Here is a more sparse piece, derived from my favourite scale.


----------



## Captainnumber36 (Jan 19, 2017)

It starts of neat but gets old close to the end. I really think instead of continuing to post all these short germs of ideas, focus more on developing and perhaps connecting the separate ideas you are coming up with into a full fledged composition.


----------



## Phil loves classical (Feb 8, 2017)

Captainnumber36 said:


> It starts of neat but gets old close to the end. I really think instead of continuing to post all these short germs of ideas, focus more on developing and perhaps connecting the separate ideas you are coming up with into a full fledged composition.


my view of your suggestion is that it has been done in the past by the great masters. Then again even some masters wrote a lot of miniatures. My interest lies in writing and hearing shorter ideas, although a few of my pieces are more developed than others. Maybe if or when I get bored or run out of ideas, I might develop them more, but in general it is not what I like to hear that much in Classical.


----------



## Captainnumber36 (Jan 19, 2017)

Phil loves classical said:


> my view of your suggestion is that it has been done in the past by the great masters. Then again even some masters wrote a lot of miniatures. My interest lies in writing and hearing shorter ideas, although a few of my pieces are more developed than others. Maybe if or when I get bored or run out of ideas, I might develop them more, but in general it is not what I like to hear that much in Classical.

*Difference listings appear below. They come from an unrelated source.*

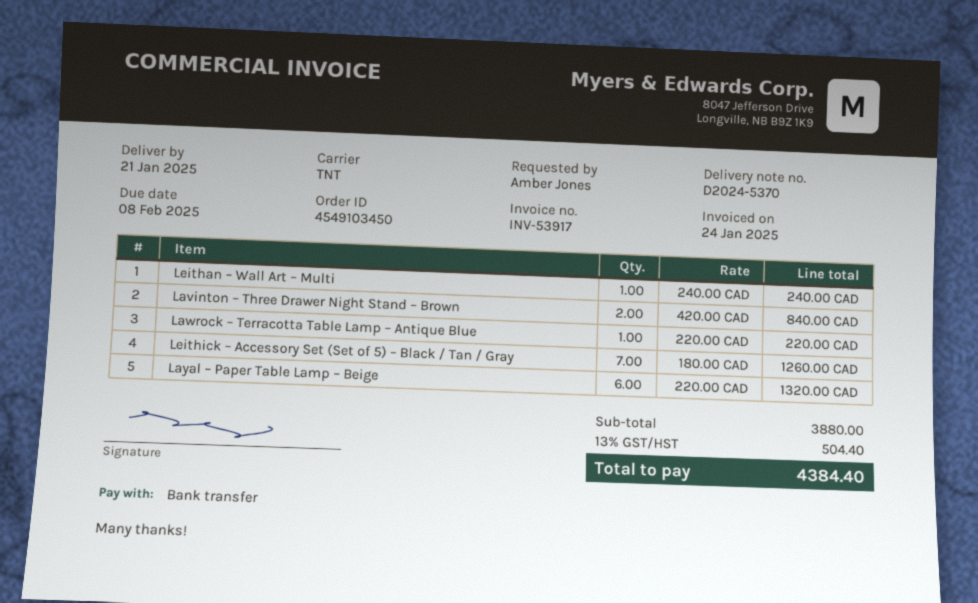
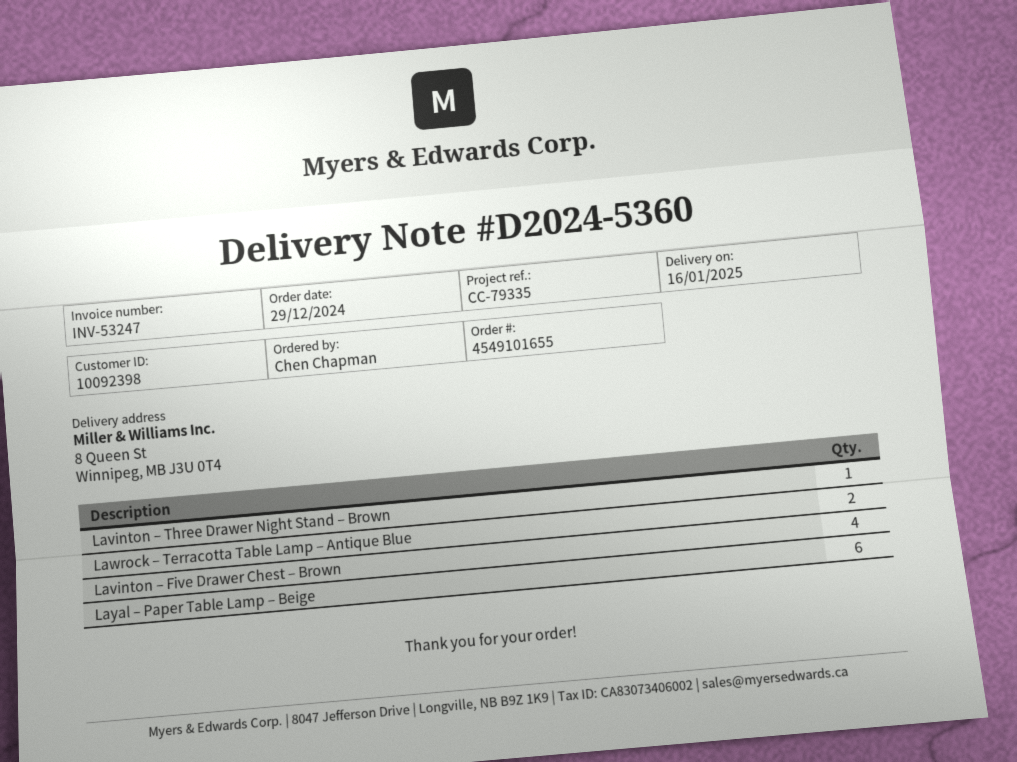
order number: 4549103450 -> 4549101655
delivery note number: D2024-5370 -> D2024-5360
delivery date: 2025-01-21 -> 2025-01-16
invoice number: INV-53917 -> INV-53247
ordered by: Amber Jones -> Chen Chapman
Leithan – Wall Art – Multi: 1 -> none
Lavinton – Three Drawer Night Stand – Brown: 2 -> 1
Lawrock – Terracotta Table Lamp – Antique Blue: 1 -> 2
Leithick – Accessory Set (Set of 5) – Black / Tan / Gray: 7 -> none
Lavinton – Five Drawer Chest – Brown: none -> 4

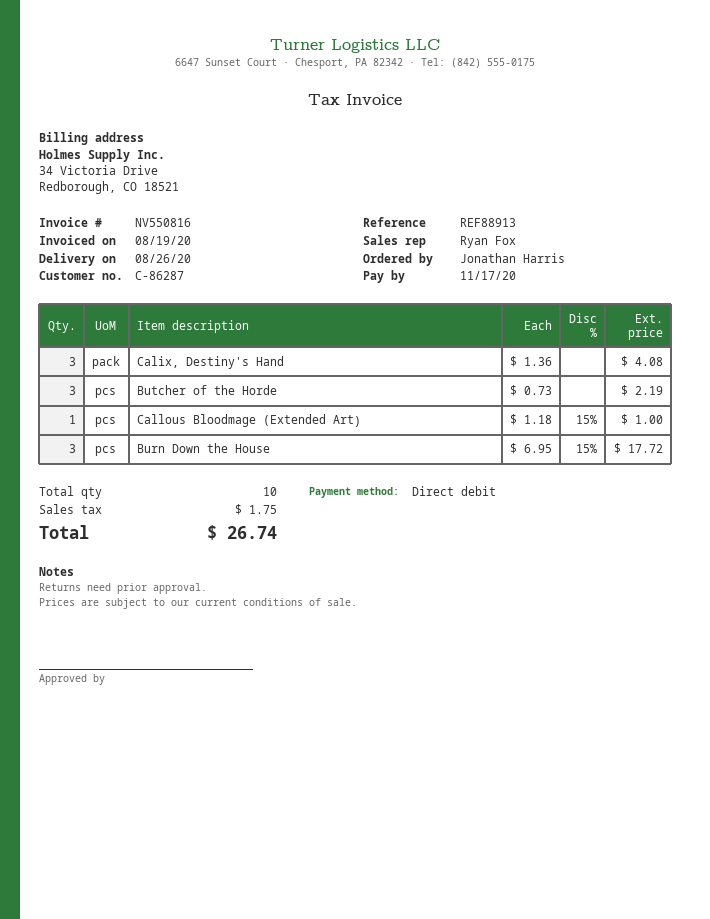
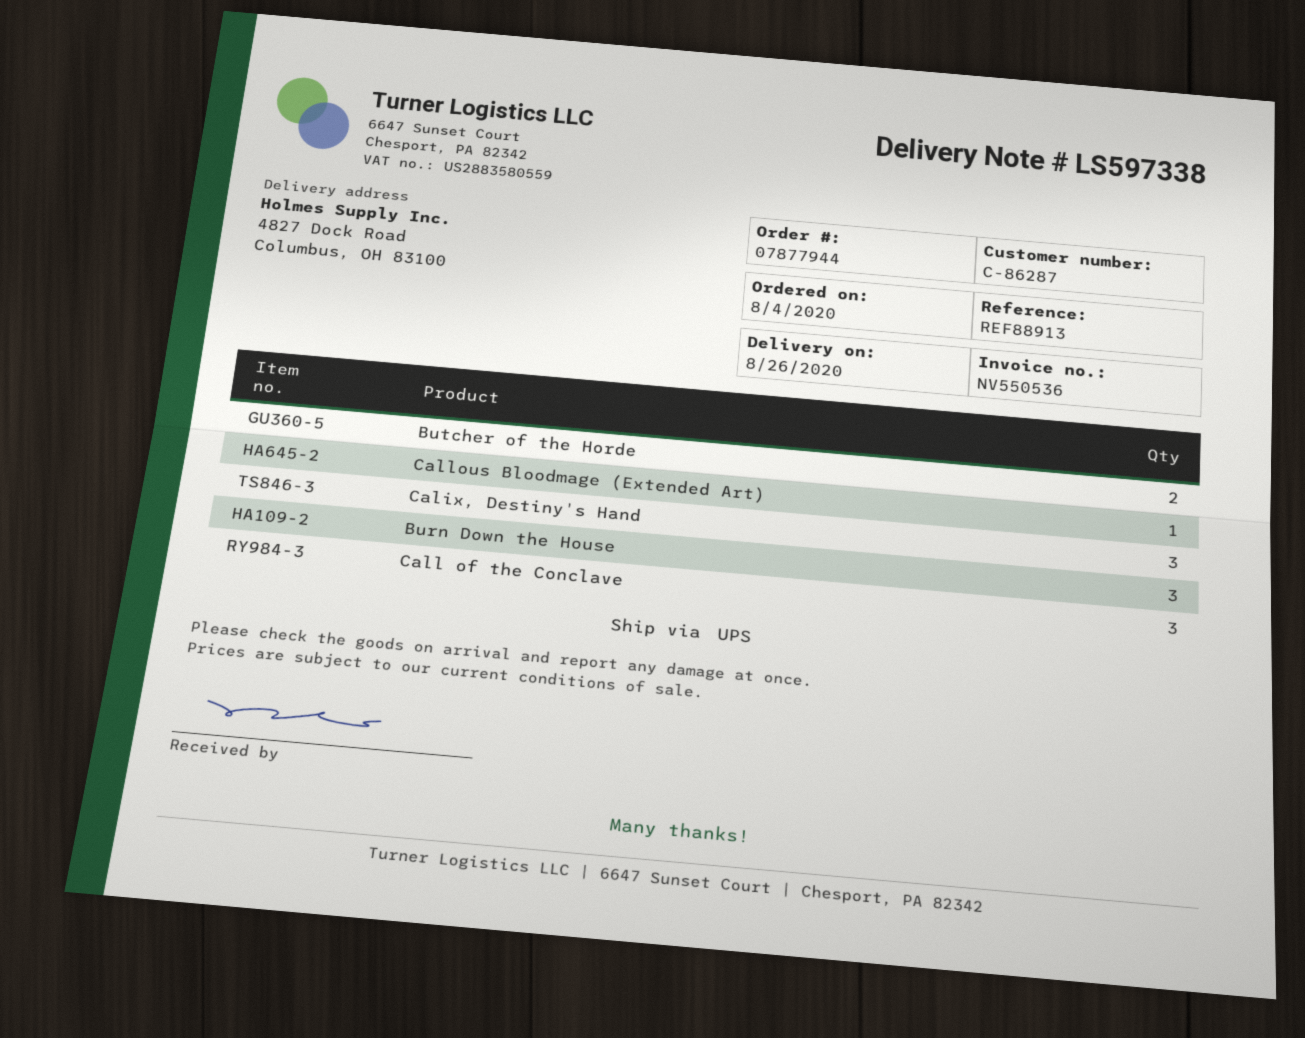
invoice number: NV550816 -> NV550536
Butcher of the Horde: 3 -> 2
Call of the Conclave: none -> 3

To me this comes off as more of an excuse and a justification, but that is just my perception.


----------



## Phil loves classical (Feb 8, 2017)

Captainnumber36 said:


> To me this comes off as more of an excuse and a justification, but that is just my perception.

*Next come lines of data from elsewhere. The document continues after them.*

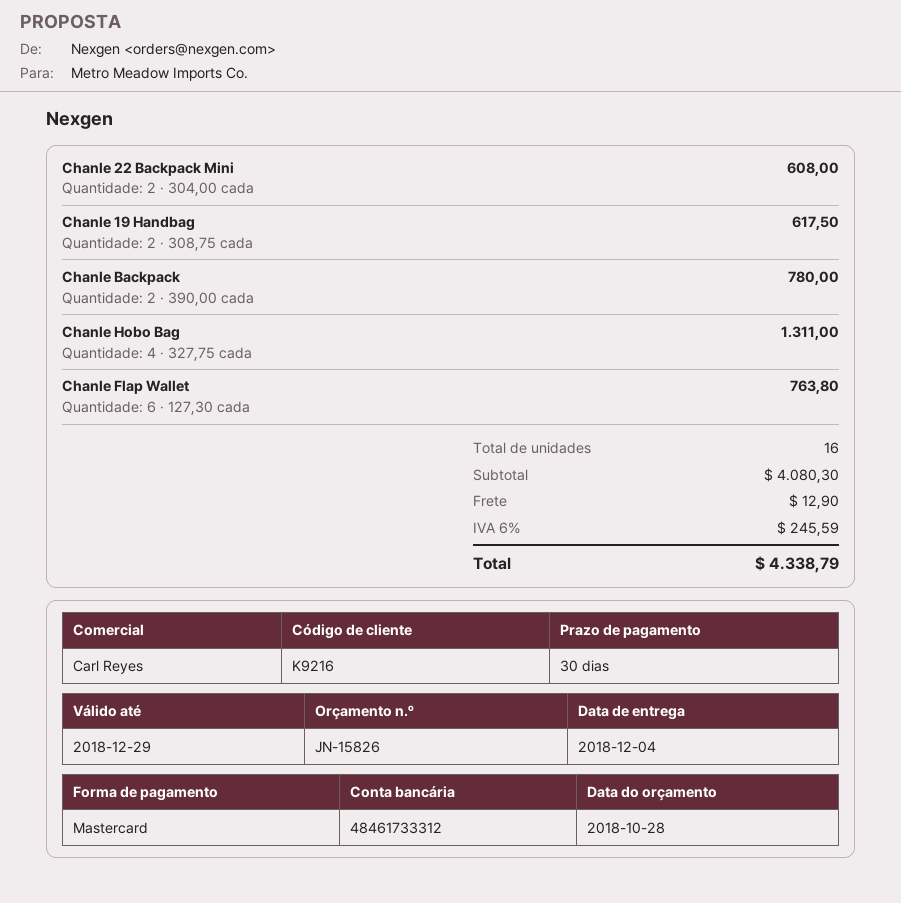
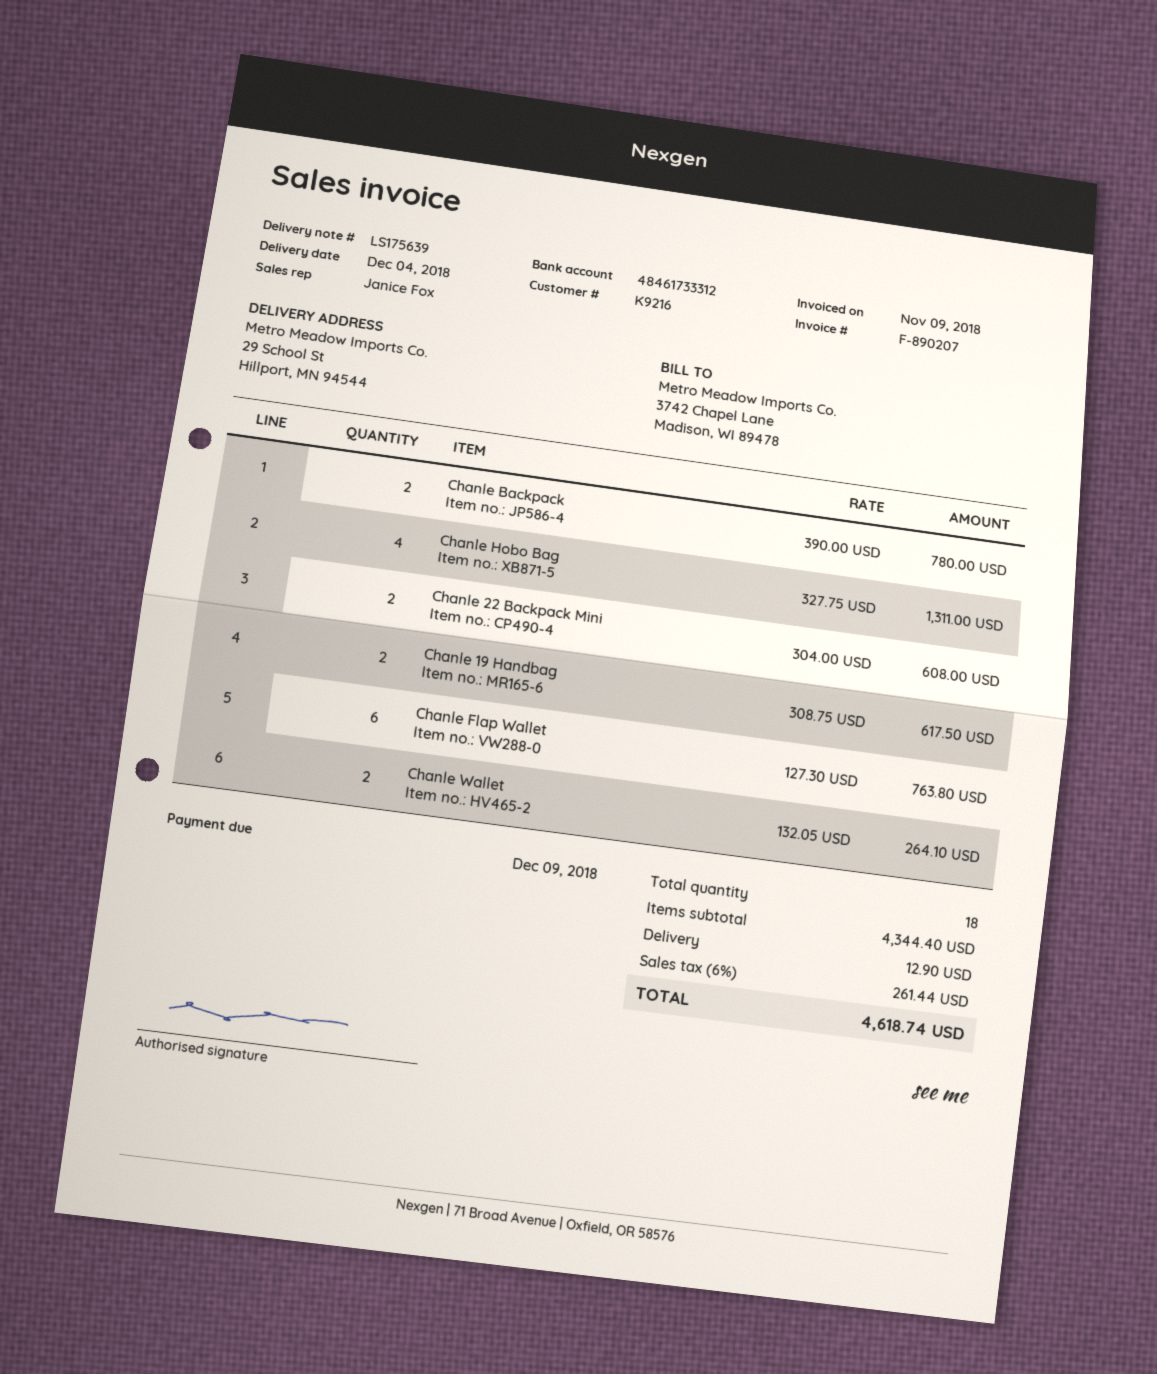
sales rep: Carl Reyes -> Janice Fox
Chanle Wallet: none -> 2 x 132.05 = 264.10
total quantity: 16 -> 18
subtotal: 4080.30 -> 4344.40
tax: 6% = 245.59 -> 6% = 261.44
total: 4338.79 -> 4618.74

Well, I can't blame you for that perception. But actually a few of my pieces has quite a lot of development in a short period of time. I'd say my 4th, 6th, 8th, and especially 10th go pretty far in terms of harmonic development. It is the themes or motifs that I'm not so interested in developing more, as I heard it done so much before already. I view my music as an extension of what is already existing, rather than trying to rival it, or copy it. But I think I did find a new scale that hasn't really been used, which I am interested in developing more, and which would take more than a couple of minutes to explore.


----------



## nikola (Sep 7, 2012)

When they will film once again "The Fall of the House of Usher" be sure to call them to include this piece in the movie.


----------